#### Information supplied
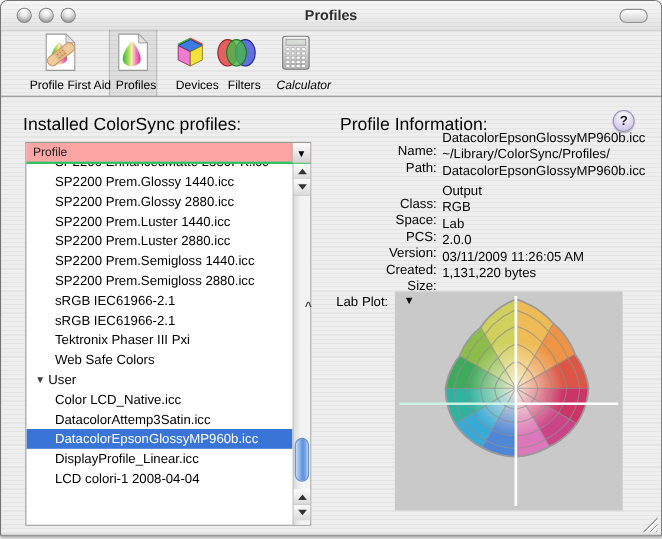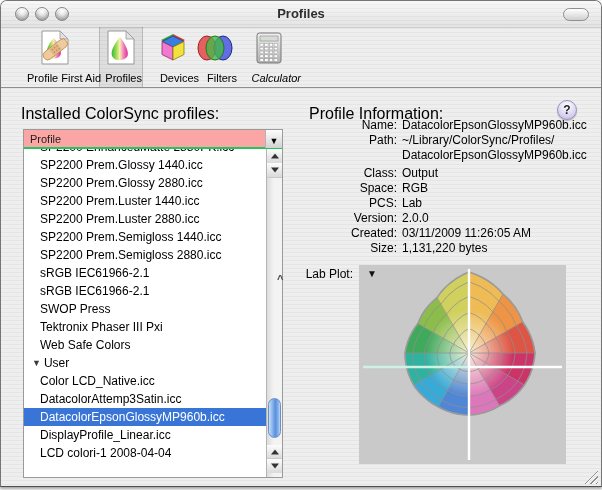--- a/index.html
+++ b/index.html
@@ -70,7 +70,7 @@
   .fields{position:absolute;left:300px;top:117px;width:292px;}
   .frow{display:flex;height:15px;line-height:15px;font-size:12px;color:#000;}
   .frow.gap{margin-top:3px;}
-  .flabel{width:96px;text-align:right;padding-right:5px;flex:none;}
+  .flabel{width:96px;text-align:right;padding-right:5px;flex:none;margin-top:12px;}
   .fvalue{white-space:nowrap;}
   .plotlabel{position:absolute;left:296px;top:266px;width:56px;text-align:right;font-size:12px;color:#000;}
   .plotbox{position:absolute;left:358px;top:264px;width:207px;height:199px;background:#c9c9c9;}

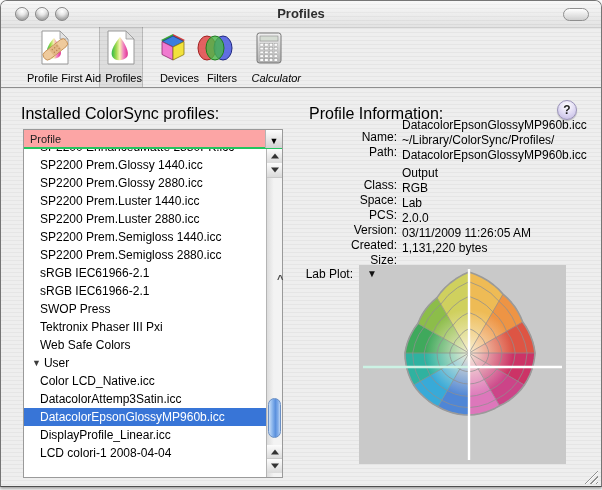--- a/index.html
+++ b/index.html
@@ -43,7 +43,7 @@
   .hbtn span{font-size:9px;line-height:18px;color:#000;}
   .lrows{position:absolute;left:0;top:19px;bottom:0;right:16px;overflow:hidden;}
   .lrow{height:18px;line-height:18px;font-size:12px;color:#000;white-space:nowrap;overflow:hidden;
-        padding-left:16px;box-sizing:border-box;}
+        padding-left:26px;box-sizing:border-box;}
   .lrow:first-child{margin-top:-11px;}
   .lrow.grp{padding-left:8px;}
   .grp-tri{font-size:9px;color:#3c3c3c;margin-right:3px;vertical-align:1px;}

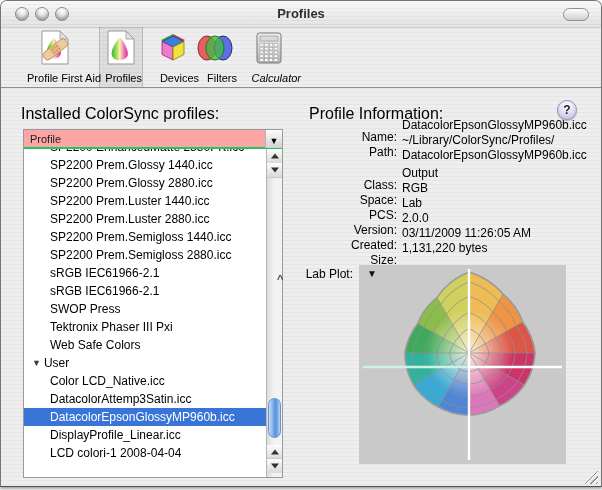--- a/index.html
+++ b/index.html
@@ -225,7 +225,6 @@
         <div class="lrow"><span>SP2200 Prem.Semigloss 2880.icc</span></div>
         <div class="lrow"><span>sRGB IEC61966-2.1</span></div>
         <div class="lrow"><span>sRGB IEC61966-2.1</span></div>
-        <div class="lrow"><span>SWOP Press</span></div>
         <div class="lrow"><span>Tektronix Phaser III Pxi</span></div>
         <div class="lrow"><span>Web Safe Colors</span></div>
         <div class="lrow grp"><span class="grp-tri">▼</span><span>User</span></div>

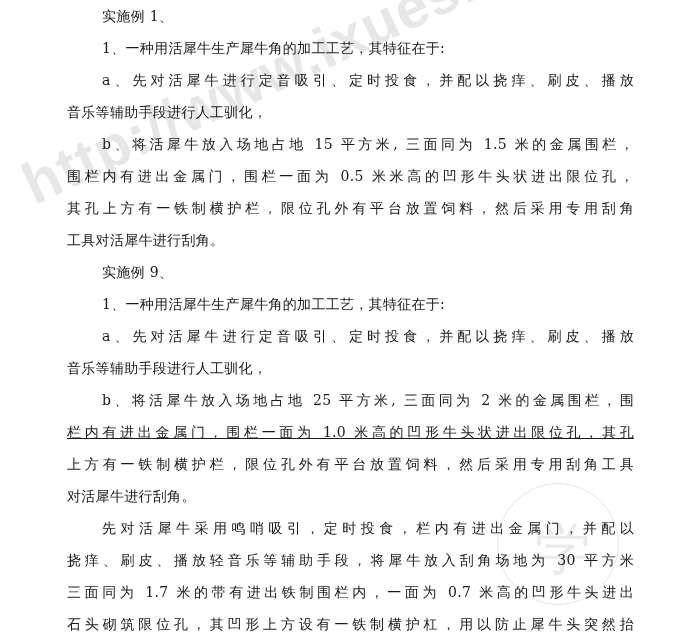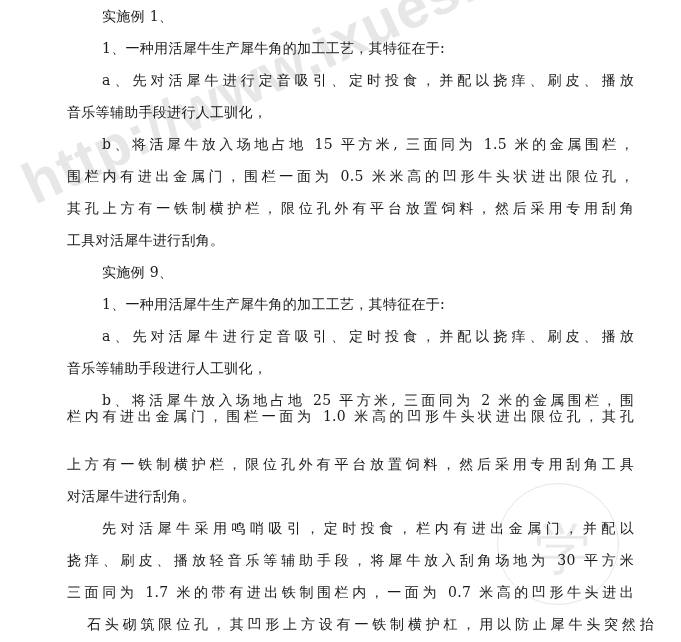--- a/index.html
+++ b/index.html
@@ -90,7 +90,7 @@
       <div class="line indent" style="top: 320px;">a、先对活犀牛进行定音吸引、定时投食，并配以挠痒、刷皮、播放</div>
       <div class="line short" style="top: 352px;">音乐等辅助手段进行人工驯化，</div>
       <div class="line indent" style="top: 384px;">b、将活犀牛放入场地占地 25 平方米, 三面同为 2 米的金属围栏，围</div>
-      <div class="line" style="top: 400px;">栏内有进出金属门，围栏一面为 1.0 米高的凹形牛头状进出限位孔，其孔</div>
+      <div class="line" style="top: 416px; text-decoration: underline;">栏内有进出金属门，围栏一面为 1.0 米高的凹形牛头状进出限位孔，其孔</div>
       <div class="line" style="top: 448px;">上方有一铁制横护栏，限位孔外有平台放置饲料，然后采用专用刮角工具</div>
       <div class="line short" style="top: 480px;">对活犀牛进行刮角。</div>
       <div class="line indent" style="top: 512px;">先对活犀牛采用鸣哨吸引，定时投食，栏内有进出金属门，并配以</div>

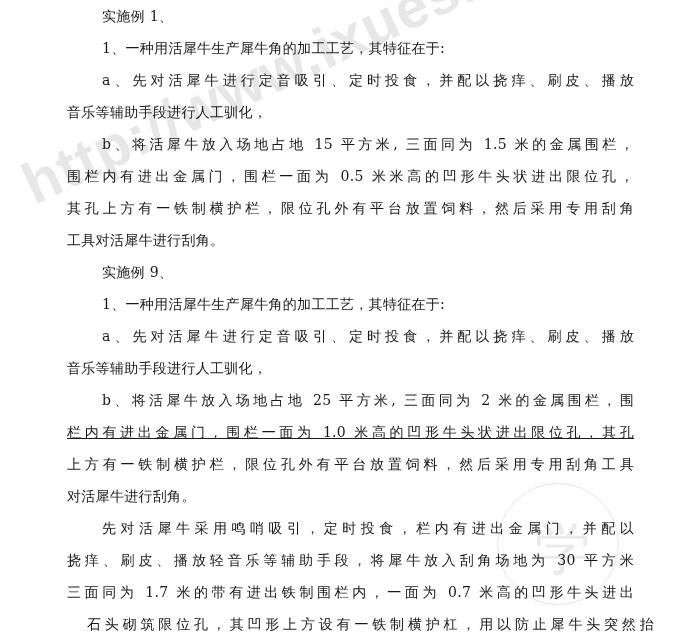--- a/index.html
+++ b/index.html
@@ -96,7 +96,7 @@
       <div class="line indent" style="top: 512px;">先对活犀牛采用鸣哨吸引，定时投食，栏内有进出金属门，并配以</div>
       <div class="line" style="top: 544px;">挠痒、刷皮、播放轻音乐等辅助手段，将犀牛放入刮角场地为 30 平方米</div>
       <div class="line" style="top: 576px;">三面同为 1.7 米的带有进出铁制围栏内，一面为 0.7 米高的凹形牛头进出</div>
-      <div class="line" style="top: 608px; margin-left: 20px;">石头砌筑限位孔，其凹形上方设有一铁制横护杠，用以防止犀牛头突然抬</div>
+      <div class="line" style="top: 608px;">石头砌筑限位孔，其凹形上方设有一铁制横护杠，用以防止犀牛头突然抬</div>
     </div>
 </div>
 

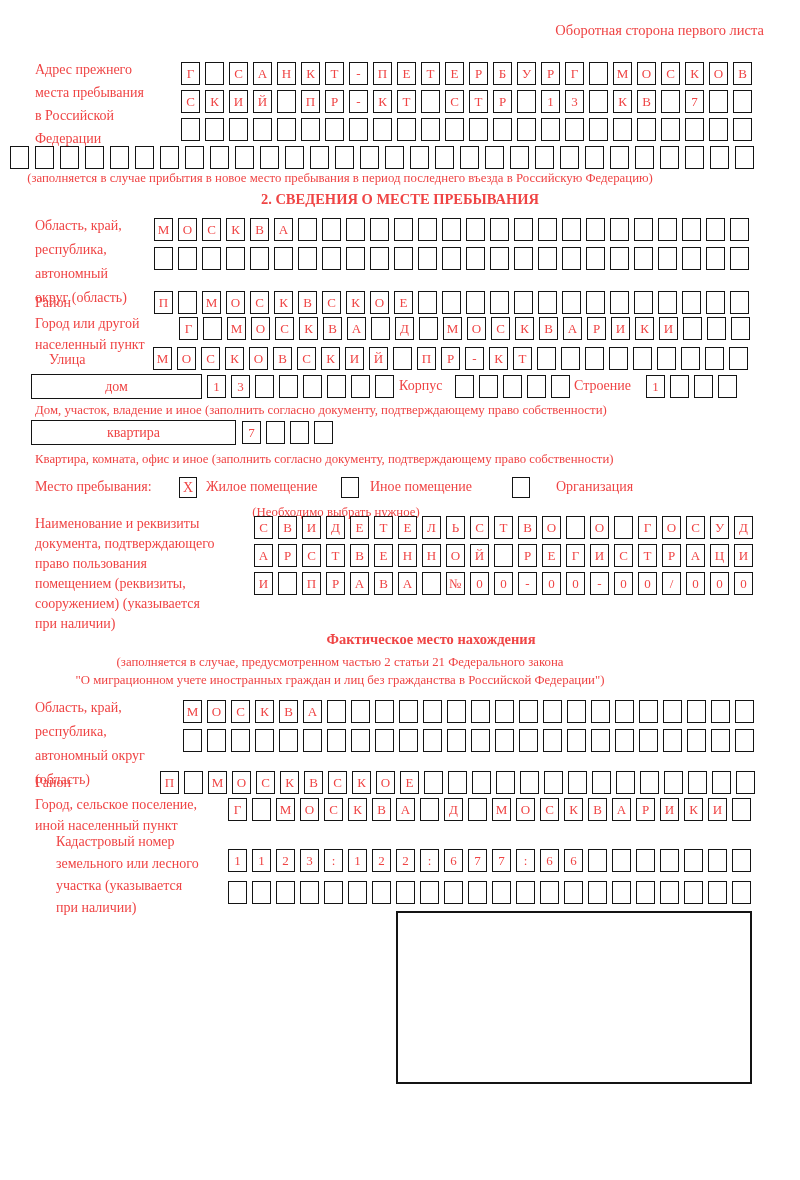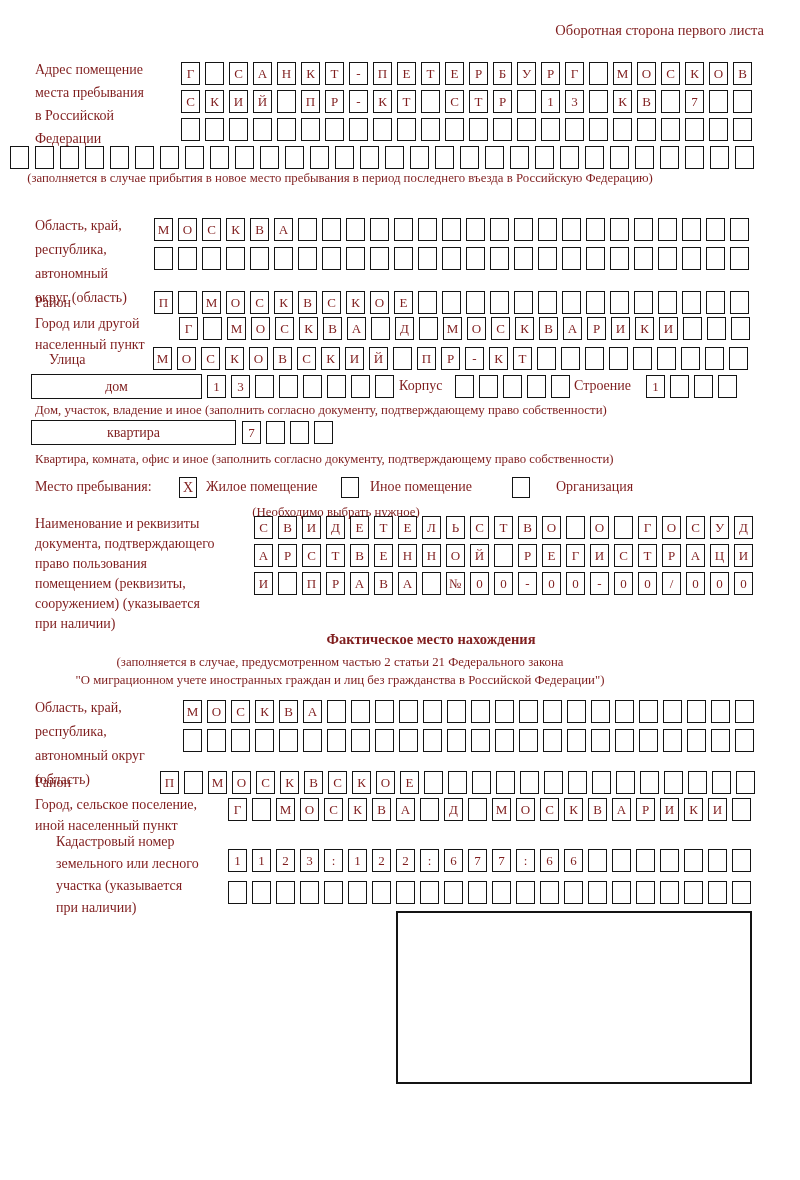--- a/index.html
+++ b/index.html
@@ -4,7 +4,7 @@
 <style>
   html,body{margin:0;padding:0;background:#fff;}
   .page{position:relative;width:800px;height:1180px;background:#ffffff;
-        font-family:"Liberation Serif", serif;color:#7f1d1d;overflow:hidden;}
+        font-family:"Liberation Serif", serif;color:#ef4444;overflow:hidden;}
   .abs{position:absolute;}
   .hdr{position:absolute;top:22px;right:36px;font-size:14.5px;}
   .lbl{position:absolute;font-size:14px;line-height:23px;white-space:nowrap;}

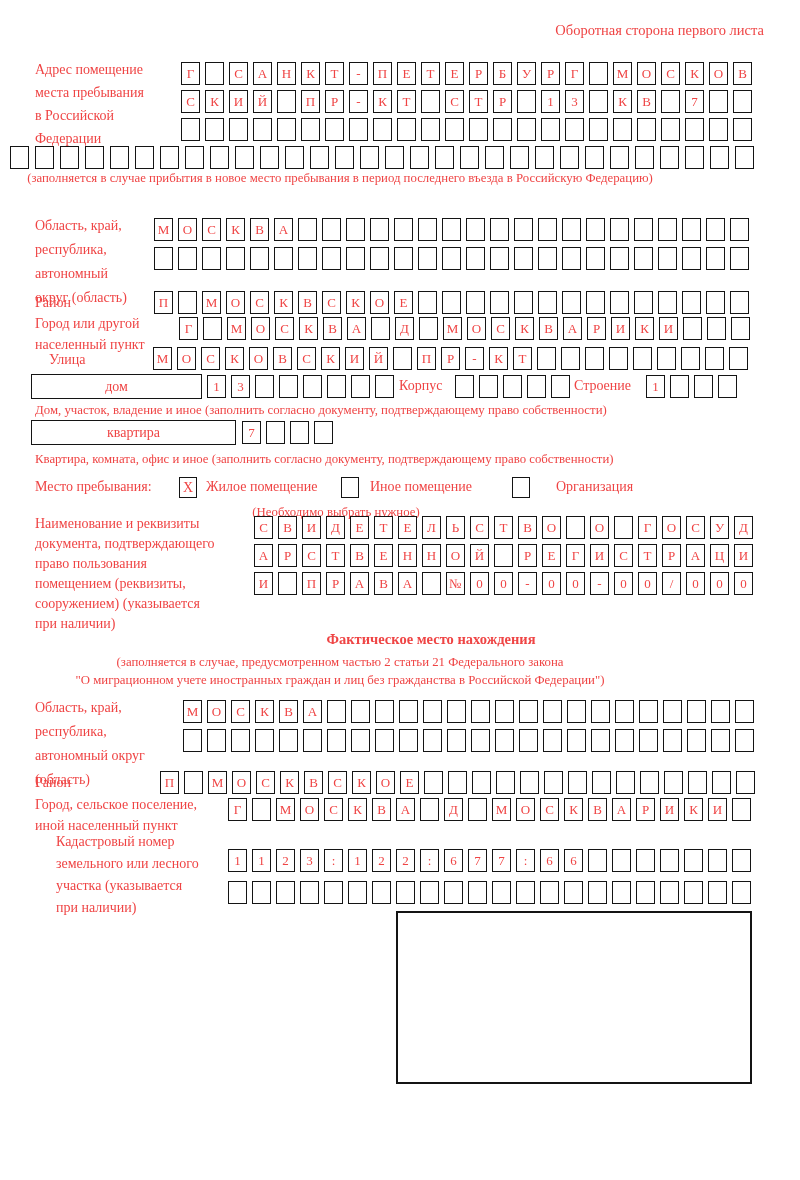--- a/index.html
+++ b/index.html
@@ -40,7 +40,7 @@
   <div class="hdr">Оборотная сторона первого листа</div>
 
   <div class="lbl" style="left:35px;top:58px;">
-      <div>Адрес помещение</div>
+      <div>Адрес прежнего</div>
       <div>места пребывания</div>
       <div>в Российской</div>
       <div>Федерации</div>

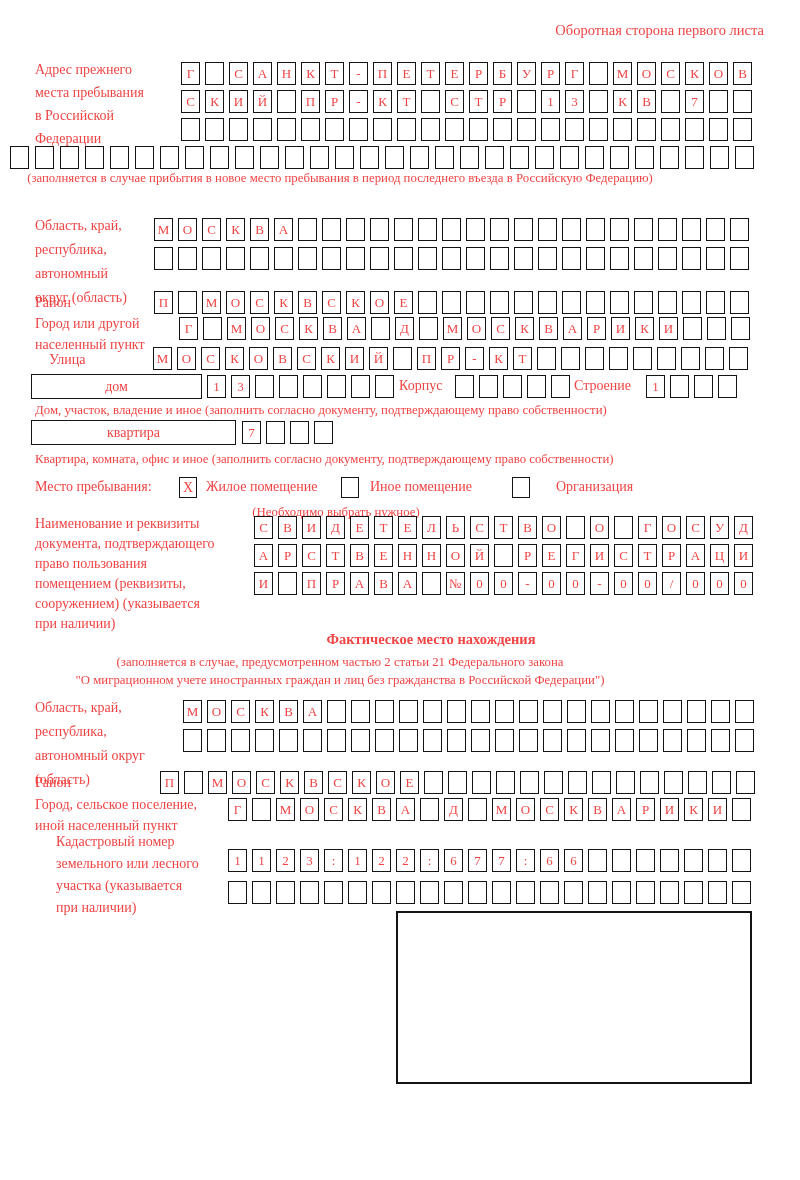--- a/index.html
+++ b/index.html
@@ -157,6 +157,7 @@
     </div>
   <div class="caption center" style="top:171px;">(заполняется в случае прибытия в новое место пребывания в период последнего въезда в Российскую Федерацию)</div>
 
+  <div class="sect-title" style="top:191px;">2. СВЕДЕНИЯ О МЕСТЕ ПРЕБЫВАНИЯ</div>
 
   <div class="lbl lh24" style="left:35px;top:214px;">
       <div>Область, край,</div>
########
#### [Task prompt]
Throughout the data, tally the lines that hold the string "围栏一面为" and report the tally alone.

#### [Finished exercise]
2